Don’t Forget the First Rule of Growth Investing
Although Bloom Energy boasts a sneaky advantage over Plug Power on the quest to enable the hydrogen economy, investors cannot forget an important rule of owning growth stocks: You invest in businesses, not technologies.
Unfortunately, both companies are lousy businesses. Bloom Energy reported a first-half 2022 operating loss of $168 million on $444 million in revenue. Plug Power performed even worse, coughing up an operating loss of $286 million on $292 million in revenue in the first six months of the year.

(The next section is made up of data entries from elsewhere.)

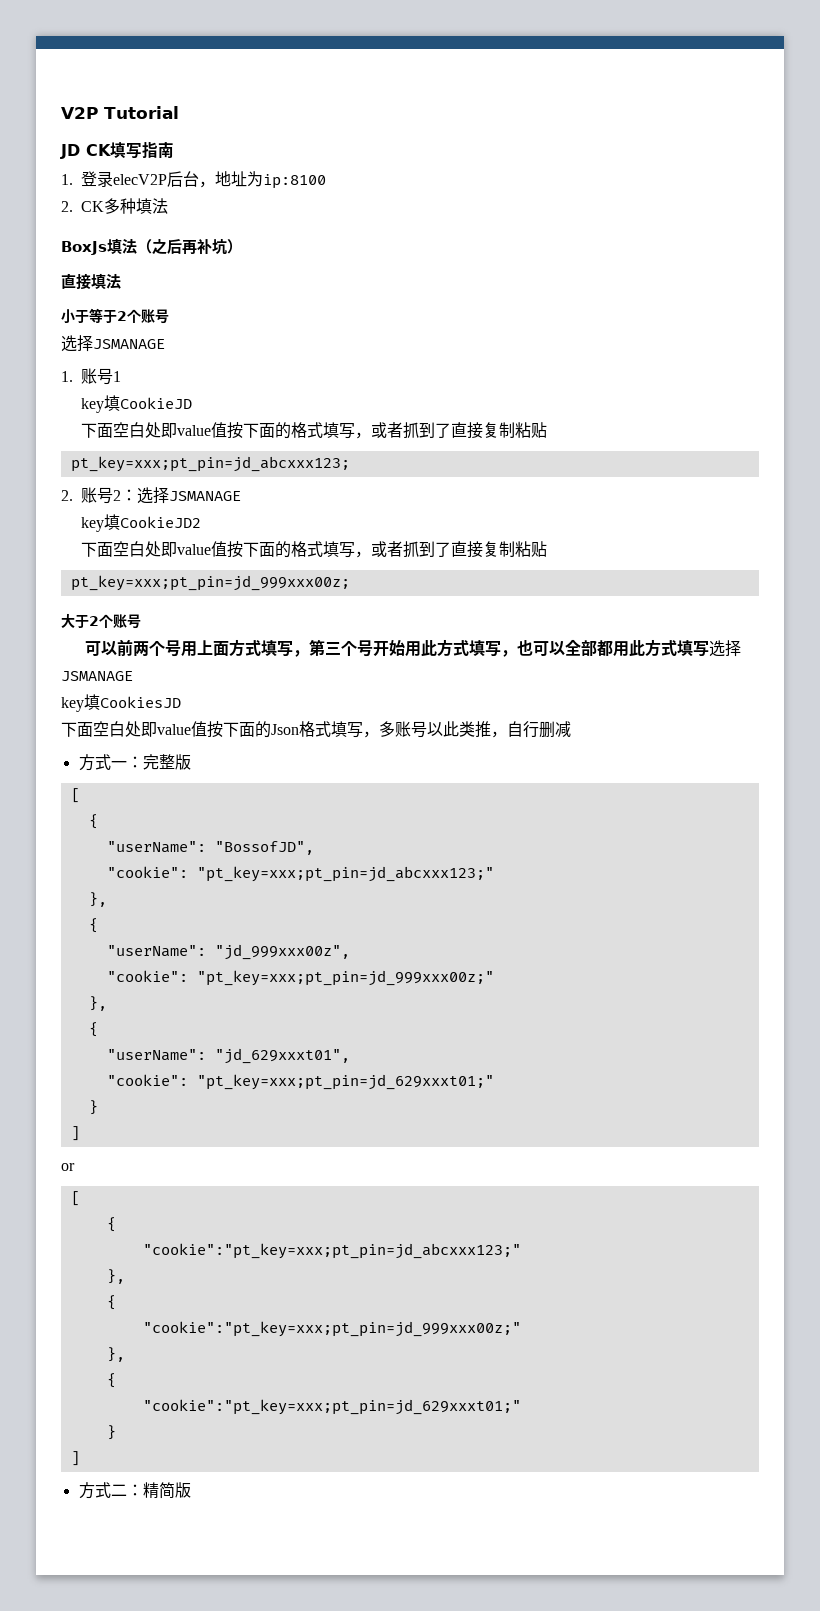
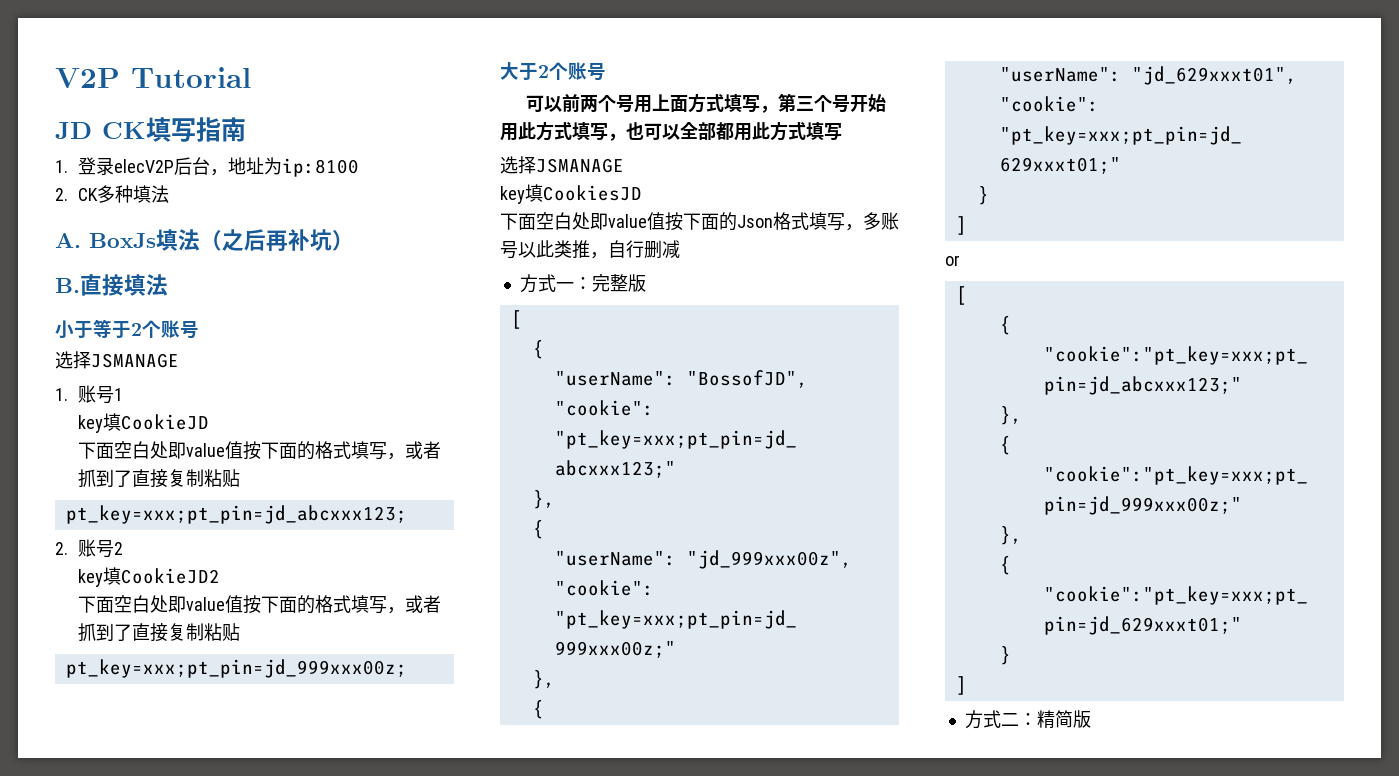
- BoxJs填法（之后再补坑）
+ A. BoxJs填法（之后再补坑）
- 直接填法
+ B.直接填法
- 2.账号2：选择JSMANAGE
+ 2.账号2
- 可以前两个号用上面方式填写，第三个号开始用此方式填写，也可以全部都用此方式填写选择JSMANAGE
+ 可以前两个号用上面方式填写，第三个号开始用此方式填写，也可以全部都用此方式填写
+ 选择JSMANAGE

Investors are hopeful the hydrogen economy could lead both companies (and themselves) to riches, but there’s a long way to go. In the case of Plug Power, a significant amount of future growth is priced into shares. If that growth fails to materialize on the scale or schedule currently expected, then the fuel cell stock could crater. Bloom Energy is more attractive from both a technology and valuation risk perspective, although I wouldn’t own either stock just yet.